Наконец, пожелав аспиранту дальнейших успехов в научной и творческой деятельности, Соболев завершил заседание кафедры, и окружающие с облегчением зашумели, начали подниматься со своих мест. Доронин тут же затеял научный спор с заведующим кафедрой Семеном Григорьевичем Плесковым, своим давнишним приятелем. Женя приблизился к ним и вежливо подождал, пока на него обратят внимание.
– Извините, когда мне можно будет получить выписку из протокола заседания?
– Ах, да, выписка, – спохватился Плесков и через плечо Доронина крикнул гладко причесанной пожилой женщине в круглых очках: – Жанна Иосифовна, когда мы сумеем выписку подготовить?
Женщина подошла к ним, прижимая к груди какую‑то папку.
– Не знаю, Семен Григорьевич, нам ведь до праздников еще нужно тезисы двух докладов на конференцию отправить. После праздников, наверное, отпечатаю и дам вам подписать, только там ведь еще и зам. директора по науке должна стоять подпись.
– А поскорей нельзя? – Женя по опыту знал, что после праздников во всех НИИ сотрудники с трудом раскачиваются, и часто проходит день‑два прежде, чем их можно бывает застать на рабочих местах. Возможно, что потом за этими самыми Плесковым с Жанной Иосифовной придется полмесяца бегать, не говоря уже о замдиректора по науке.
Доронин понял его беспокойство и подмигнул Жанне Иосифовне, с которой, видно, был хорошо знаком.
– Жанна Иосифовна, голубушка, а если постараться завтра? Завтра все будут на месте, – он многозначительно посмотрел на своего аспиранта, и тот прекрасно понял намек – нужно будет к завтрашнему дню достать для всемогущей Жанны Иосифовны коробку конфет или хорошие духи.
Жанна Иосифовна тоже поняла его намек. Она деликатно улыбнулась и развела руками.
– Постараюсь, Марат Васильевич, а это уж как получится.
– Завтра! Ишь, какой ты скорый, Марат! – весело закричал заведующий Семен Григорьевич, потирая руки – У нас тут завтра работы невпроворот.
– Ничего, задержишься немного, – в тон ему ответил Доронин, – заодно мы завтра вместе это дело и спрыснем. Ты как, Женя?

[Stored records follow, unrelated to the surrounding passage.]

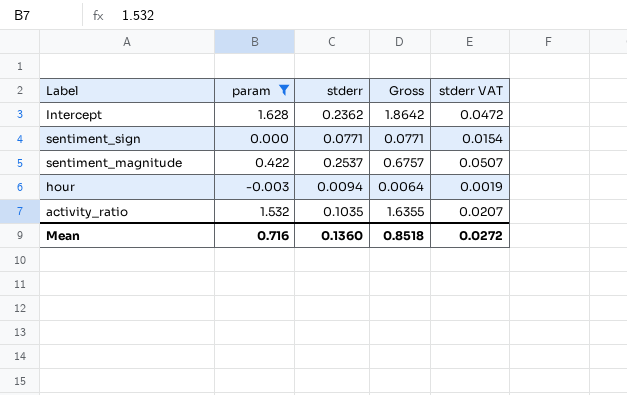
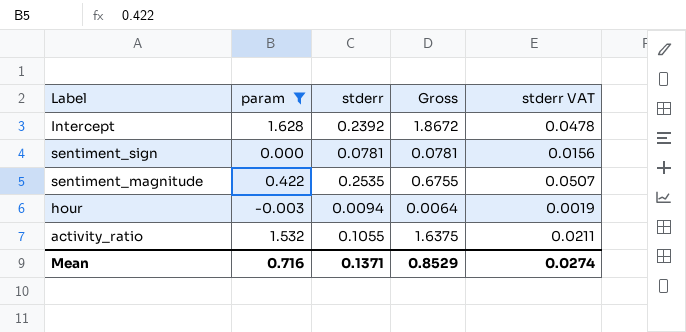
Intercept | stderr: 0.2362 -> 0.2392
Intercept | Gross: 1.8642 -> 1.8672
Intercept | stderr VAT: 0.0472 -> 0.0478
sentiment_sign | stderr: 0.0771 -> 0.0781
sentiment_sign | Gross: 0.0771 -> 0.0781
sentiment_sign | stderr VAT: 0.0154 -> 0.0156
sentiment_magnitude | stderr: 0.2537 -> 0.2535
sentiment_magnitude | Gross: 0.6757 -> 0.6755
activity_ratio | stderr: 0.1035 -> 0.1055
activity_ratio | Gross: 1.6355 -> 1.6375
activity_ratio | stderr VAT: 0.0207 -> 0.0211
Mean | stderr: 0.1360 -> 0.1371
Mean | Gross: 0.8518 -> 0.8529
Mean | stderr VAT: 0.0272 -> 0.0274

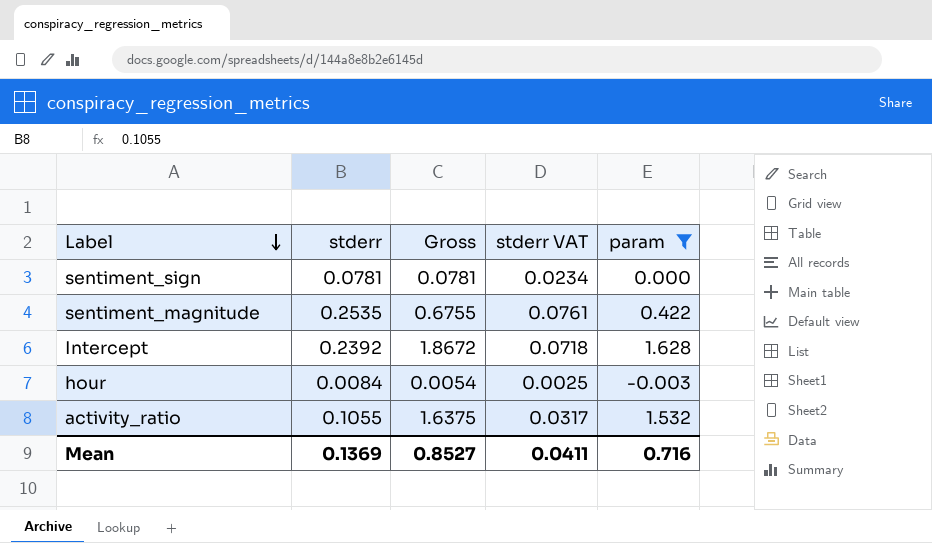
row order: none -> Label descending
column stderr VAT | formula: [stderr] * 0.2 -> [stderr] * 0.3
column param | position: 2 -> 5
hour | stderr: 0.0094 -> 0.0084
hour | Gross: 0.0064 -> 0.0054
Mean | stderr: 0.1371 -> 0.1369
Mean | Gross: 0.8529 -> 0.8527
Mean | stderr VAT: 0.0274 -> 0.0411

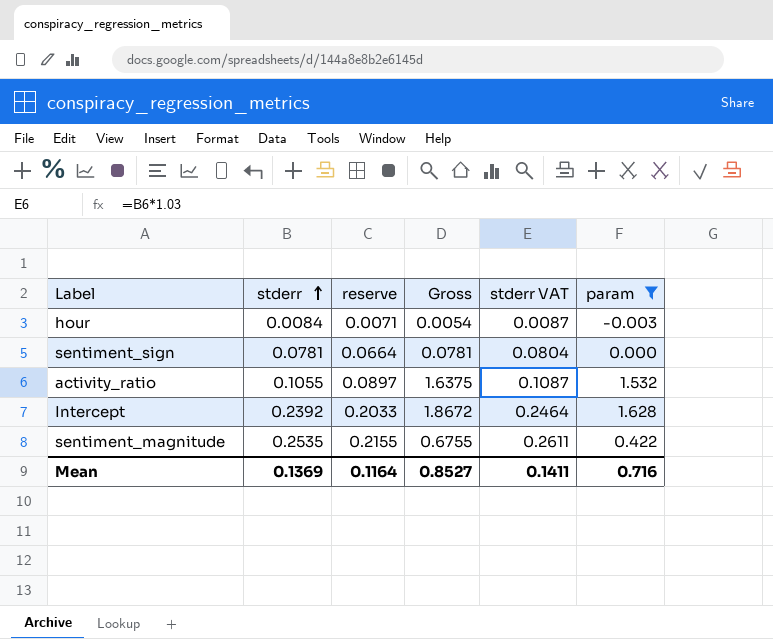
row order: Label descending -> stderr ascending
column reserve | formula: none -> [stderr] * 0.85
column stderr VAT | formula: [stderr] * 0.3 -> [stderr] * 1.03
Mean | stderr VAT: 0.0411 -> 0.1411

Женя мгновенно сообразил, что ему придется не только дарить Жанне Иосифовне духи или конфеты, но и достать бутылку хорошего коньяку и что‑нибудь на закуску – «спрыснуть» успешно прошедший доклад вместе с Дорониным и Семеном Григорьевичем. Наверняка и Жанна Иосифовна к ним присоединится.
– Мне доставит огромное удовольствие, если… – с искренней радостью в голосе начал он, но Доронин перебил его и сам закончил фразу:
– …если все здесь присутствующие согласятся разделить с нами нашу радость по поводу успешного окончания работы над диссертацией.
Все словно только и ждали этих слов – тут же довольно зашумели, заулыбались. И до Жени стазу дошло, что «обмывать» свой доклад ему придется отнюдь не кулуарным образом в кабинете заведующего – необходимо будет напоить и накормить всю кафедру. Взгляд его стал еще более приветливым, разведя руками, он гостеприимно произнес:
– Ну, поскольку Марат Васильевич все за меня сказал, то мне и добавить нечего, – и при этом от всей души пожелал научному руководителю: «Чтоб ты сдох, скотина!» Мысленно, конечно.
Ровно за двенадцать часов до того, как Женя Муромцев сделал свой столь высоко оцененный научными мужами доклад, поезд доставил в северную столицу Колю, Васю и Зойку. Сумку с оружием они оставили в автоматической камере хранения Московского вокзала, перекусили в буфете и около часа ждали открытия метро.
От станции «Парк победы» Зойка, обладавшая прекрасной зрительной памятью, быстро довела их до дома Жени и даже показала стоявшую во дворе «волгу».
– Вот на этой тачке он ездит.
– Круто! – заметил Вася, невольно сравнивая «волгу» Жени с заводским ГАЗиком.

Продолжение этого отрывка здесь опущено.